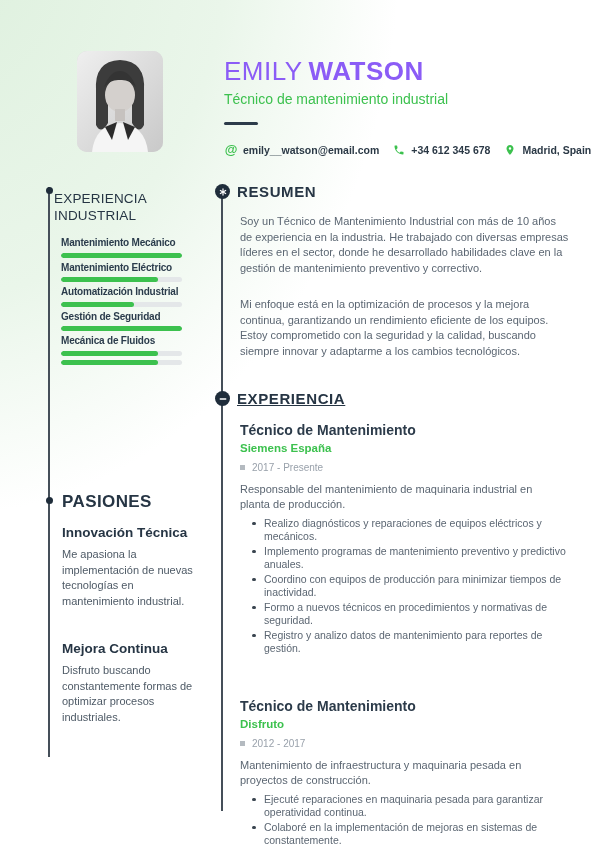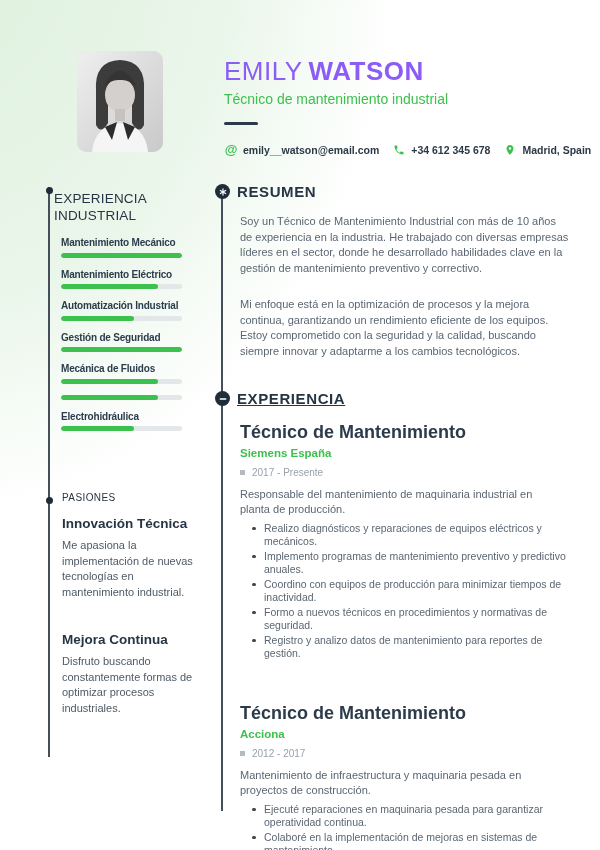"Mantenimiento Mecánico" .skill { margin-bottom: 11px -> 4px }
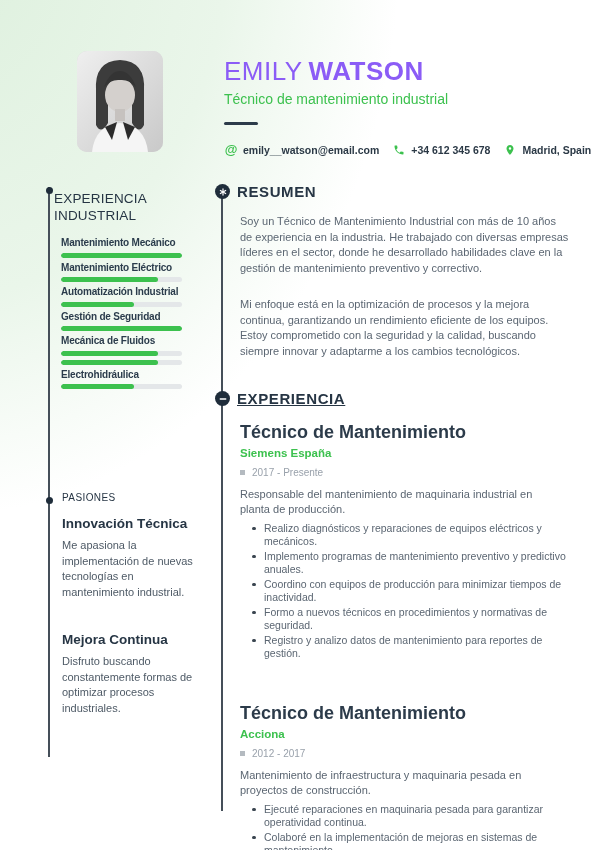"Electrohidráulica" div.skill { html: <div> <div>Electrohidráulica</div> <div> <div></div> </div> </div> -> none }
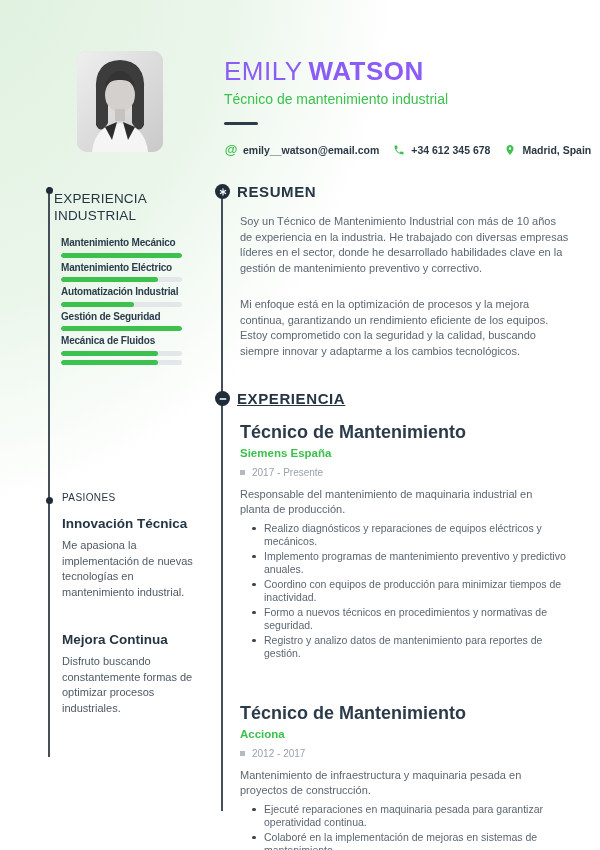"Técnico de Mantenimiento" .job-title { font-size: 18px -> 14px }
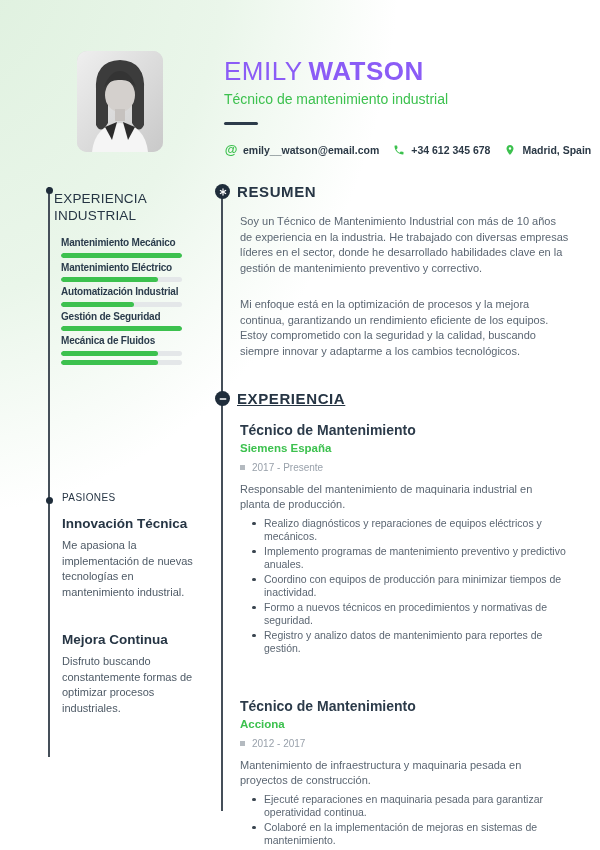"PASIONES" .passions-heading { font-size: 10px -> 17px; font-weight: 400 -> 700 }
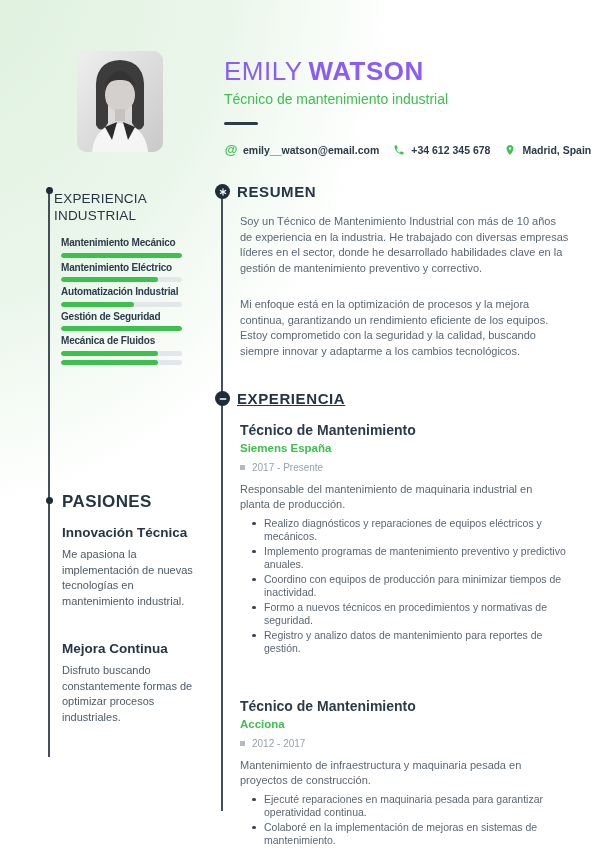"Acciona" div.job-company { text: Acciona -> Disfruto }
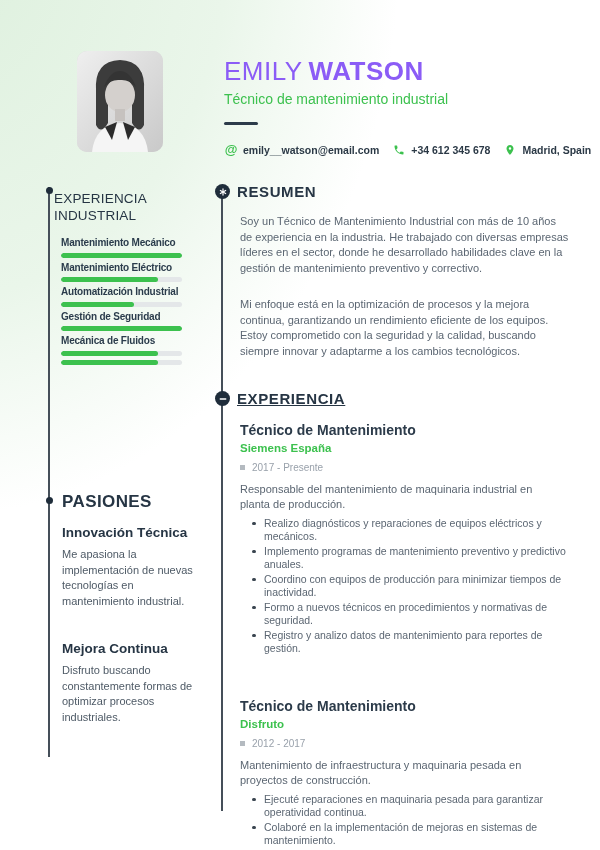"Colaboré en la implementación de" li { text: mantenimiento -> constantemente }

==

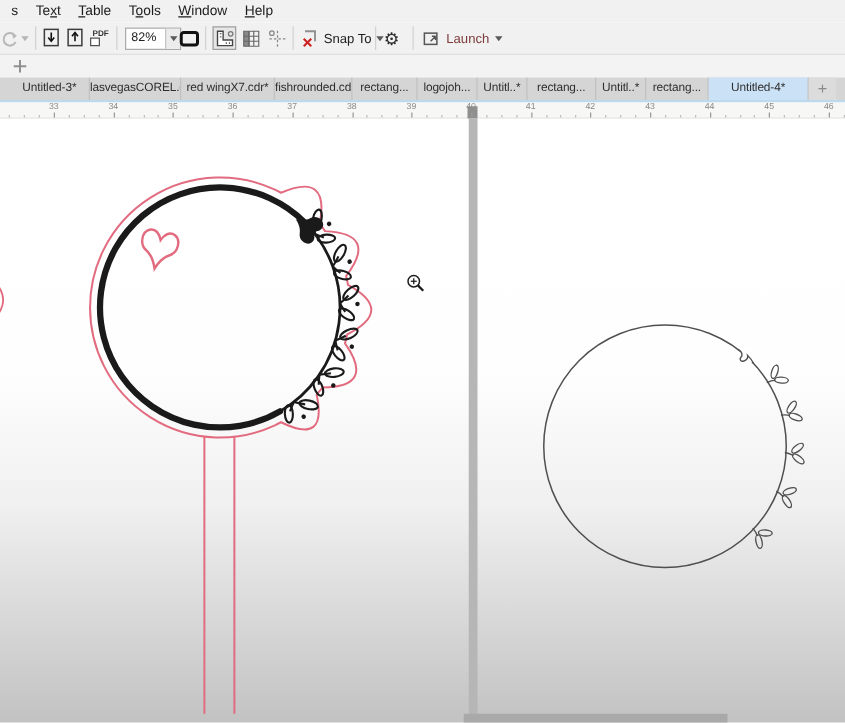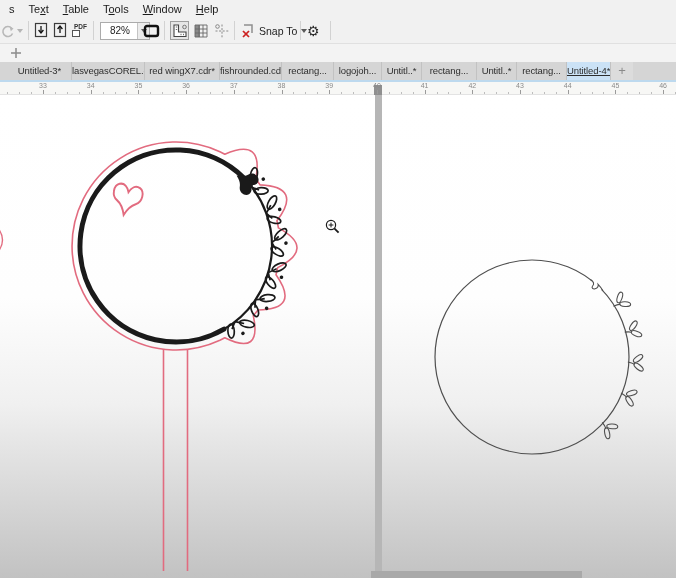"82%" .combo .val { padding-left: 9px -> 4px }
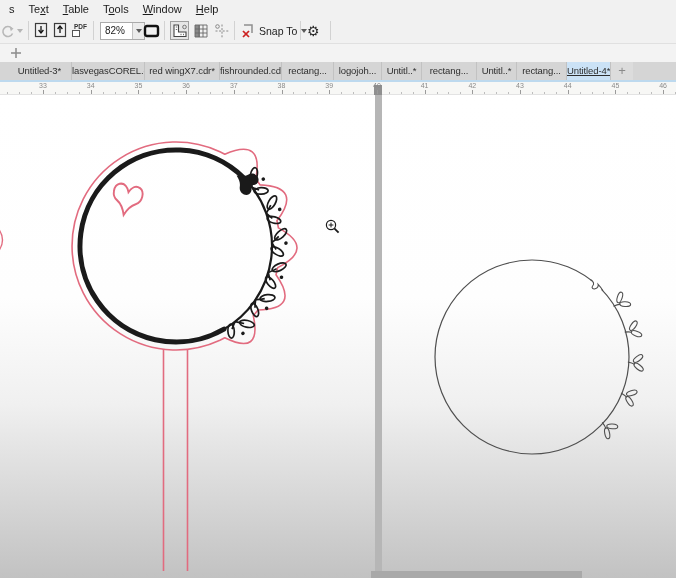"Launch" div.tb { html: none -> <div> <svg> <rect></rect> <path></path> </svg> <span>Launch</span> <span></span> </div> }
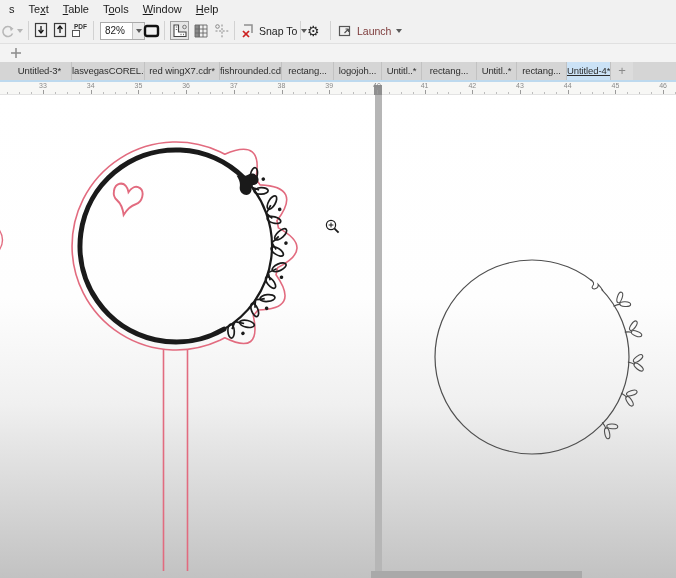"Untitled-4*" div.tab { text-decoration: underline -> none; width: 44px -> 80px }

What is needed:
Your answer should be the lines above, word for word, from the line with "font-size: 18px ->" through the line with "en la implementación", minus the pictures.

Result for this task:
"Técnico de Mantenimiento" .job-title { font-size: 18px -> 14px }
"PASIONES" .passions-heading { font-size: 10px -> 17px; font-weight: 400 -> 700 }
"Acciona" div.job-company { text: Acciona -> Disfruto }
"Colaboré en la implementación de" li { text: mantenimiento -> constantemente }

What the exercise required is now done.